For each year from 2005 to 2013 denoted on the x-axis, the corresponding dataset includes those genomes that were available both in the OMA database, as well as the NCBI taxonomy database in the respective year; the phylogenetic profiles are annotated using the UniProt-GOA file available in January of the respective year. Each violin plot summarizes the distribution of GO terms according to the AUPRC value: the area of the plot corresponds to the probability density of GO terms at different values of AUPRC; the black dot denotes the mean value of AUPRC. A) We consider 1093 GO terms in total—those that had sufficient annotation information in the most recent database releases. If the model does not have enough data to infer annotations for one of the 1093 GO terms, as will be the case for, e.g., 846 of these GO terms using the data from 2005, its AUPRC score is zero. B) We consider only the GO terms that had sufficient annotation information throughout the analysed releases. C) We consider all the GO terms from the prokaryotic GO set.

https://doi.org/10.1371/journal.pone.0114701.g001

For some GO terms, the earlier releases of the database do not have enough data to infer annotations: for example, the 2005 annotation database has insufficient information for 846 of the above 1093 GO terms; there, AUPRC is zero resulting in the heavy base of the first series in Fig. 1A. In the second set of experiments, we focused on the GO terms that had sufficient annotation information throughout the analysed releases, thereby evaluating the influence of new annotations and newly sequenced genomes on this smaller—and more general—set of 243 GO terms.

Just like in the first set of experiments, in the second set of experiments the average predictive accuracy increases with more data (Fig. 1B). However, here we see very little increase in predictive accuracy after 2010: it is tempting to speculate that for this set of GO terms we have approached the maximum predictive accuracy that our implementation of phylogenetic profiling can achieve, regardless of the number of newly sequenced genomes or new annotations.

In our third set of experiments, we supplemented our set of 1093 GO terms with all the GO terms that can be assigned to prokaryotic proteins, thereby obtaining 7666 GO terms. Even using the most recent release of the database, for 6573 (7666–1093) of these AUPRC will be zero, as we do not have enough data to make a prediction (Fig. 1C). Considering the data from this angle shows that the functional annotation of genomes remains largely incomplete: despite assigning many GO terms with high AUPRC values and seeing a general trend of increasing predictive accuracy, there are many more GO terms for which we cannot make predictions because of the lack of annotations.
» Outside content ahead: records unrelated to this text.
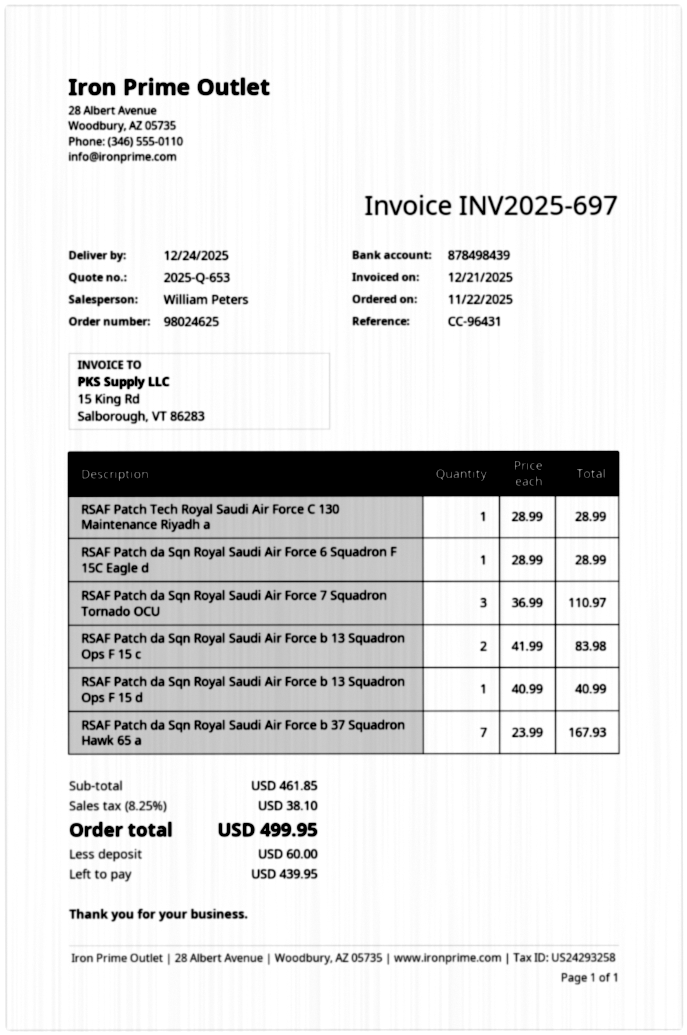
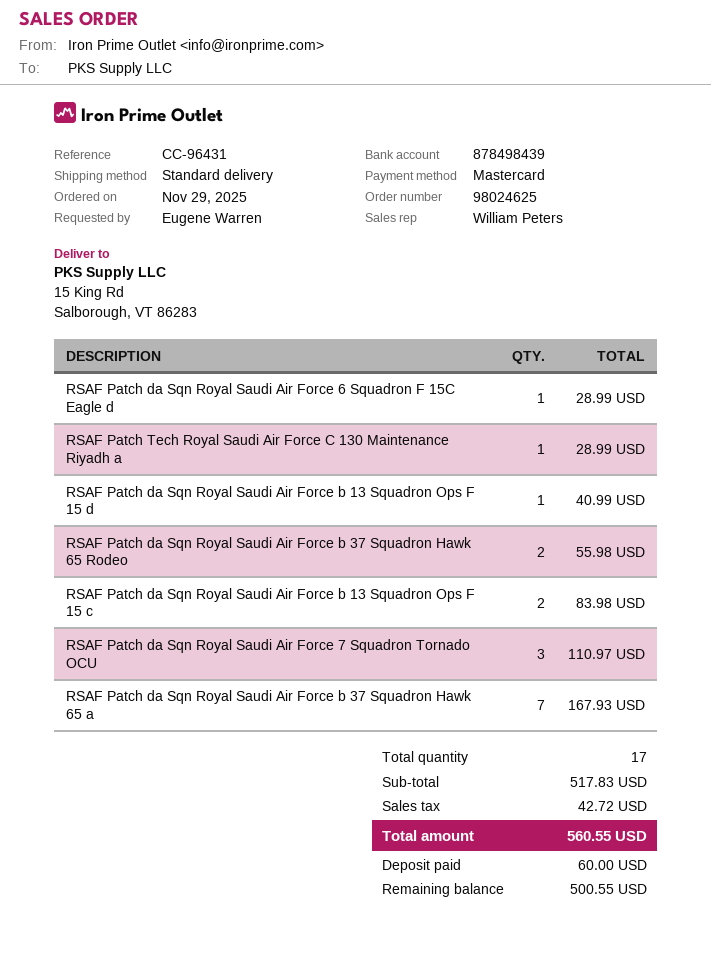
order date: 2025-11-22 -> 2025-11-29
RSAF Patch da Sqn Royal Saudi Air Force b 37 Squadron Hawk 65 Rodeo: none -> 2 for 55.98
subtotal: 461.85 -> 517.83
tax: 38.10 -> 42.72
total: 499.95 -> 560.55
balance: 439.95 -> 500.55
In all three sets of experiments, the observed increase in predictive accuracy is a consequence of both the newly sequenced genomes, which increased the number of genomes included in the phylogenetic profiles, as well as the new functional annotations. In what follows, we separately evaluate the influence of each of these two factors, focusing on the most recent database releases available and the set of 1093 GO terms we could therewith reliably predict (see Methods).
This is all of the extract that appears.